Is there anyone who can fix this little problem?
Thanks a lot.
F. M.
Yes it is not a man - it is a competer
What........?????
F.M. wrote:
What........?????
Sorry, what what???
...The answer does not comply with the question ...
I assume your divergence operator is custom defined by yourself (or else please point me where I can find it in Mathcad). Then it is defined as a variable...
Mathcad provides little to no control on the sequence of variables in the output of symbolic evaluation.
You might get by, when you use the divergence operator as an operator (i.e. as a function). I tried this in Mathcad 11 (with the operator/function 'div' undefined ! 😞
Success!
Luc
I believed that it was not necessary (required) to indicate the lower placeholder. In some previous version of mathcad, if I remember right, (I did not check) there was not.
In short, without the lower placeholder, the operator does not work?
Since I have many worksheets that use that operator, I would like to continue to keep it without having to change everything but only the definitions.
What 'lower placeholder' are you referring to?

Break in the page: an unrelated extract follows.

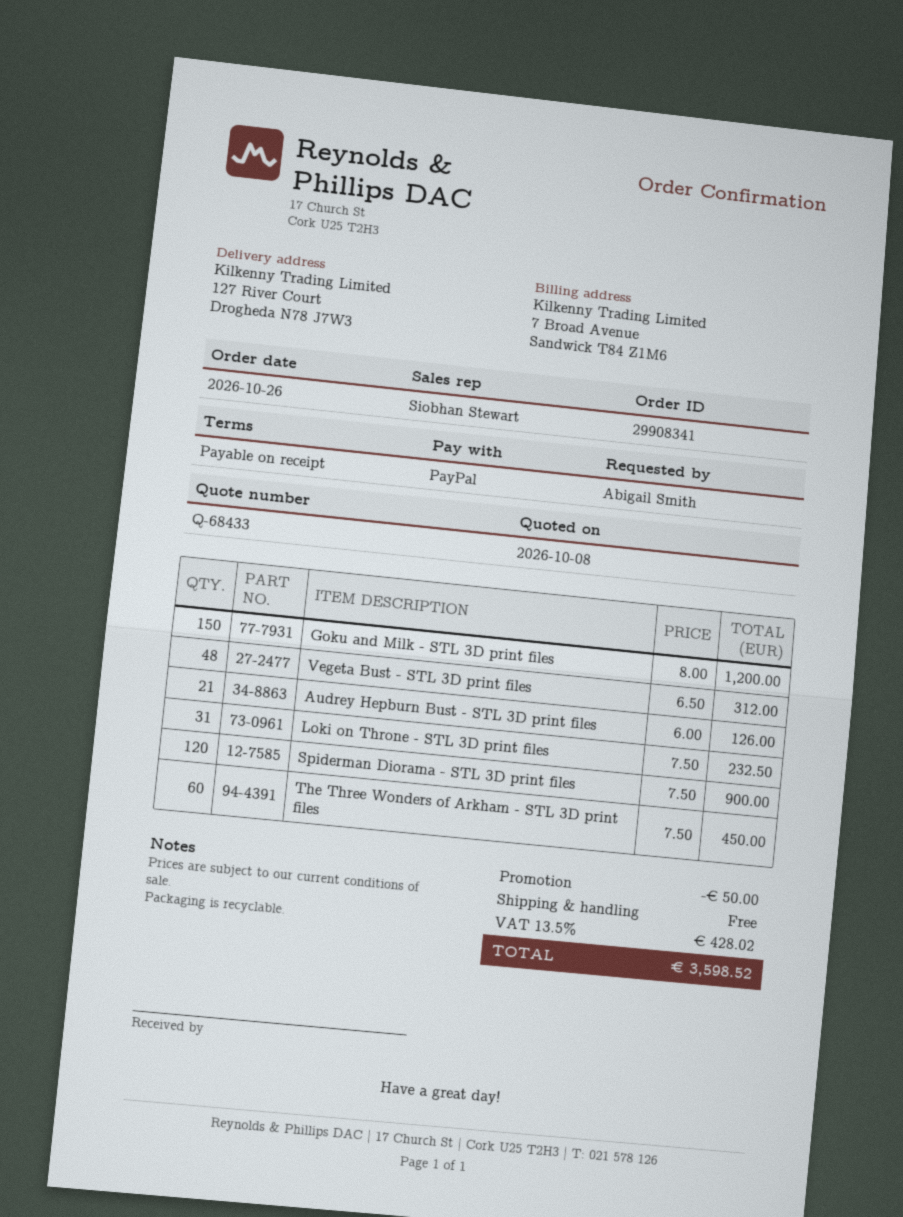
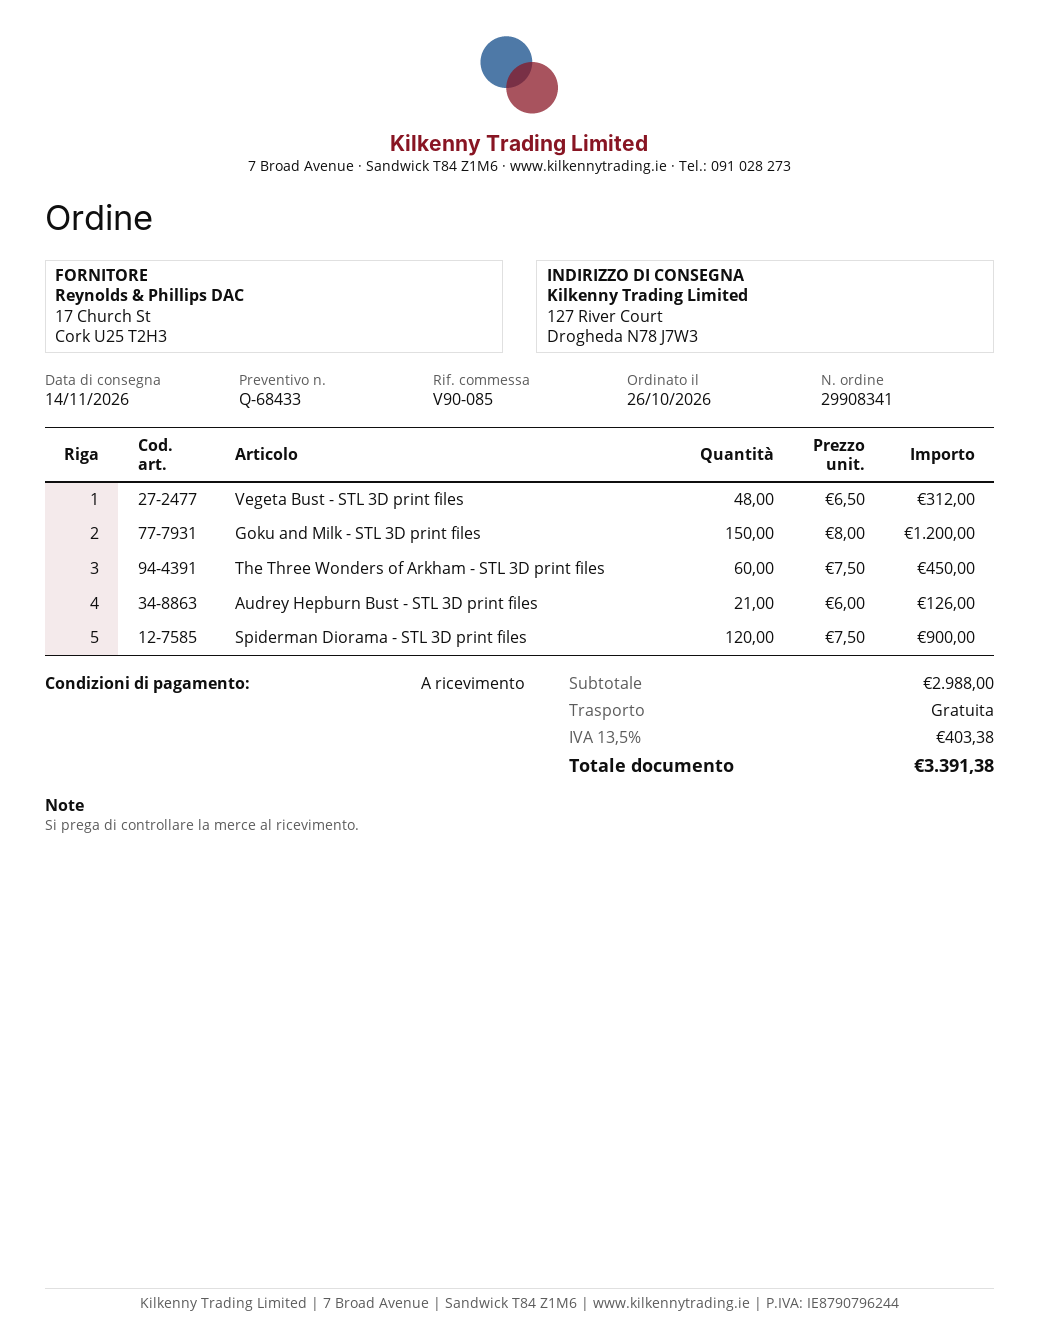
Loki on Throne - STL 3D print files: 31 x 7.50 = 232.50 -> none
discount: 50.00 -> none
tax: 13.5% = 428.02 -> 13.5% = 403.38
total: 3598.52 -> 3391.38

I used the ' x f ' out of:
to build the LHS of my second equation. But you can see what the symbolic processor returns as output.
In any case, this is mathematically correct.
I still think you used the divergence symbol (only) as a variable, am I right?
Incidentally, where did you find the divergence symbol?
The DEL" is aa gradient function in Mathcad 15, "cntrl-shift-G". I haven't found it in Prime
Ah, Thanks Fred.
It doesn't exist as such in Mathcad 11. I don't have 15 at hand.
If I remember correctly in version 12, it was present.
I refer to this:
They have impressed me these results:
I have to check the accuracy of the results.
....have not found them, I've built myself.
I'm surprised it let's you delete the placeholders. At any rate, when you do you are left with a variable.
I think that this happens in any computer, not just in my computer!?!?
I can also delete the placeholders. There is no other operator that allows me to do that though.
Excuse me Mr. Valery, if I insist. But your answer has a darker meaning. I probably disturbed someone? I am not aware. Then?
Thinking about it, with regard to the divergence operator, since I used the dot product, which is commutative (while the vector product is not) the program (considering both arguments as vectors) swaps the operator (seen as a vector) with the vgiven ector. Swapping that is not valid for the vector product.
You are right, that you can omit/delete the placholder for the variable in the gradient operator. But it seems that you deleted the placeholder for the function, too, and so you end up as Richard already stated with a simple variable. You see the multiplication dot between the nabla-symbol and the variable D or B.
I am not sure what you expected the nabla-symbol to be. Mathcad obviously gives you the result you expected anyway as the order of the operands in a product does not matter.
Thanks for the examples. I know what is written in the guide, and I've taken into account.
I use these operators since I was a boy.
The symbol is called nabla and it defines the gradient operator acting on a scalar.
Similarly to what is realized in mathcad for it, I would like to define the other two vector operators with the use of nabla: divergence and rotor that act on vectors.
If you know all what was written already I wonder, why you ask
You should also know that we have in general very few influence on the way Mupad presents its results and how it arranges its variables.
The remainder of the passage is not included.